Multiple Sclerosis is a progressive, degenerating disease of the central nervous system (CNS), which affects more than 2.5 million people worldwide. The monoclonal antibody natalizumab (TysabriTM) has been approved by the European Medicines Agency in 2006. Yet, the treatment is associated with an increased risk of developing progressive multifocal encephalopathy (PML). The aim of the systematic review was to investigate whether natalizumab is more effective and safer than alternative pharmacological therapies or placebo over a prolonged period (≥ 36 months) with respect to annualised relapse rate (ARR), disability progression, quality of life and number of serious adverse events (SAEs).

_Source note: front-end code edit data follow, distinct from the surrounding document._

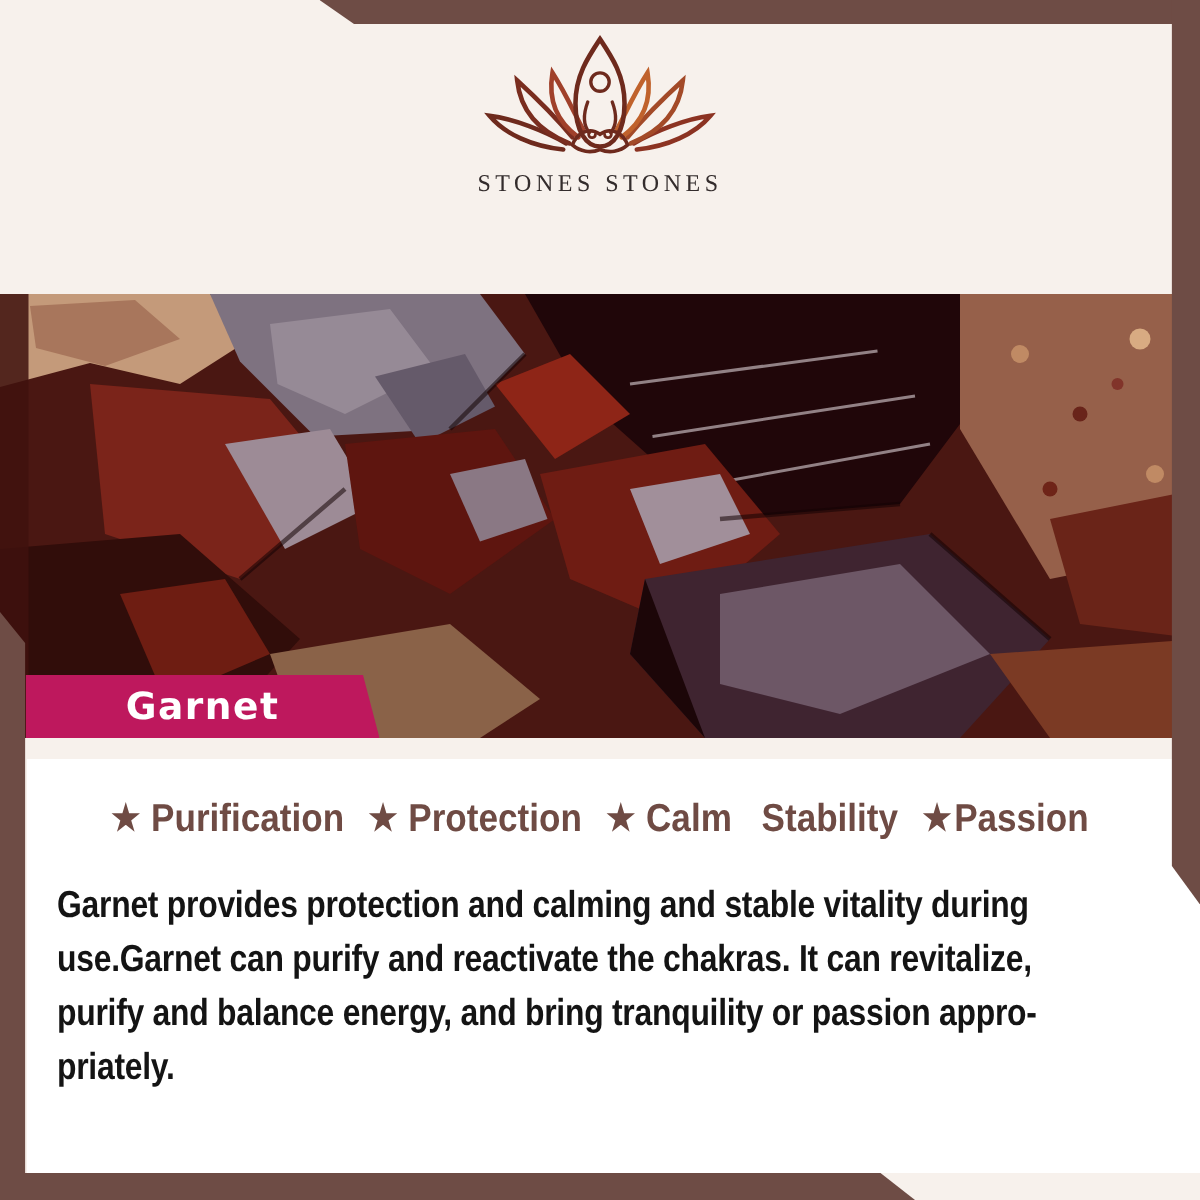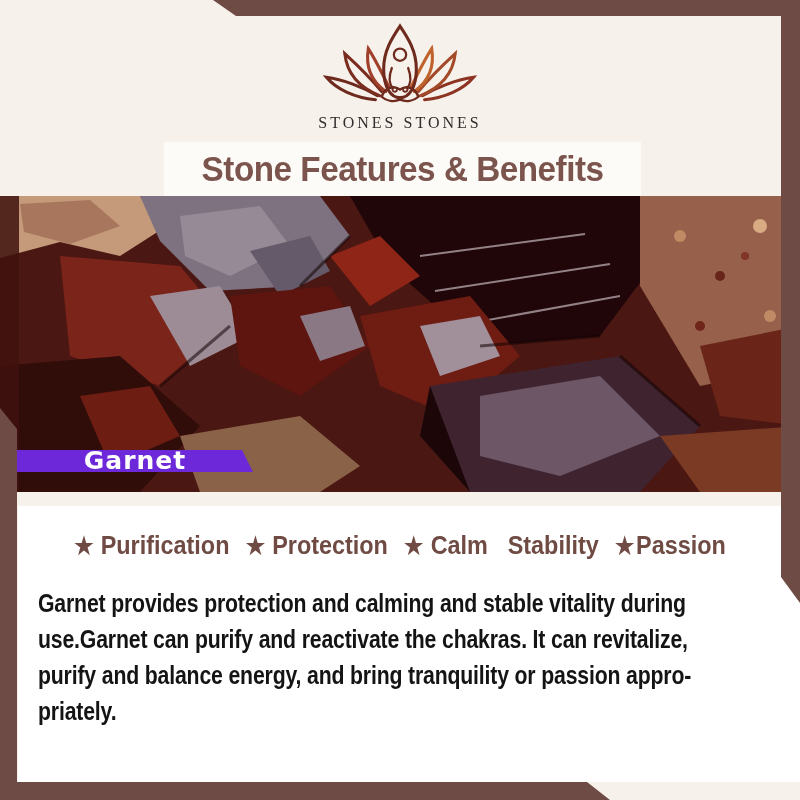--- a/index.html
+++ b/index.html
@@ -29,22 +29,22 @@
     position:absolute;left:164px;top:142px;width:477px;height:54px;
     background:#fdfbf8;display:flex;align-items:center;justify-content:center;
   }
   .title-text{
     font-size:35px;font-weight:bold;color:#7b544e;letter-spacing:-0.5px;
     transform:scaleX(0.95);white-space:nowrap;
   }
   
   .photo-band{position:absolute;left:0;top:196px;width:800px;height:296px;line-height:0;}
   .garnet-label{
-    position:absolute;left:17px;top:450px;width:236px;height:22px;
-    background:#6d28d9;clip-path:polygon(0 0,225px 0,236px 100%,0 100%);
+    position:absolute;left:17px;top:450px;width:236px;height:42px;
+    background:#be185d;clip-path:polygon(0 0,225px 0,236px 100%,0 100%);
     display:flex;align-items:center;justify-content:center;
   }
   .garnet-label-text{
     font-family:"DejaVu Sans",sans-serif;font-weight:bold;font-size:25px;
     color:#ffffff;letter-spacing:1px;padding-bottom:2px;
   }
   
   .content-panel{
     position:absolute;left:18px;top:506px;width:782px;height:276px;background:#ffffff;
   }
@@ -88,23 +88,20 @@
       <circle cx="80" cy="32" r="6" stroke="#6e2a1d" stroke-width="2.2"></circle>
       <path d="M72,45 C69,53 69,60 73,65" stroke="#6e2a1d" stroke-width="2.2"></path>
       <path d="M88,45 C91,53 91,60 87,65" stroke="#6e2a1d" stroke-width="2.2"></path>
       <path d="M62,73 C65,65 73,61 80,66 C87,61 95,65 98,73 C93,77.5 86,78.5 80,76 C74,78.5 67,77.5 62,73 Z" stroke="#6e2a1d" stroke-width="2.4"></path>
       <path d="M74,64 a2.2,2.2 0 1,0 3,2" stroke="#6e2a1d" stroke-width="1.8"></path>
       <path d="M86,64 a2.2,2.2 0 1,1 -3,2" stroke="#6e2a1d" stroke-width="1.8"></path>
     </svg>
   </div>
   <div class="brand-name">STONES STONES</div>
 
-  <div class="title-banner">
-    <span class="title-text">Stone Features &amp; Benefits</span>
-  </div>
 
   <div class="photo-band">
     <svg viewBox="0 0 800 296" width="800" height="296" preserveAspectRatio="none">
       <rect x="0" y="0" width="800" height="296" fill="#4a1712"></rect>
 
       <polygon points="0,0 140,0 170,28 120,60 60,46 0,62" fill="#c49a7a"></polygon>
       <polygon points="20,8 90,4 120,30 70,48 24,36" fill="#a8765c"></polygon>
 
       <polygon points="140,0 320,0 350,40 300,90 210,95 160,45" fill="#7e7280"></polygon>
       <polygon points="180,20 260,10 290,50 230,80 185,60" fill="#968a96"></polygon>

A systematic literature search was conducted considering randomized controlled trials (no restriction in length) and prospective, non-randomized controlled trials. In terms of safety, prospective single arm studies were additionally included. The risk of bias (RoB) was assessed using the Cochrane RoB tool (RCT), the ROBINS-I tool (NRCT) and the Institute of Health Economics quality appraisal checklist (IHE-20) for case series (single-arm studies). The quality of evidence was determined using the GRADE-method (Grading of Recommendations, Assessment, Development and Evaluation).

For the assessment of clinical effectiveness, three studies (one RCT and two NRCTs) met the inclusion criteria. No significant differences regarding the ARR and disability progression were detected, if natalizumab was compared to an alternative treatment with fingolimod. Yet, if compared to placebo or a group of natalizumab interrupters, a 70 percent reduction in the ARR was observed. For the assessment of safety, seven studies met the inclusion criteria. The proportion of patients suffering from SAEs ranged from 2.4 percent to 16.0 percent. In total, 35 cases of PML occurred. The results were supported by a very low quality of evidence.

Future research should provide more head-to-head RCTs comparing natalizumab with other disease modulating drugs along with a comprehensive documentation of adverse events.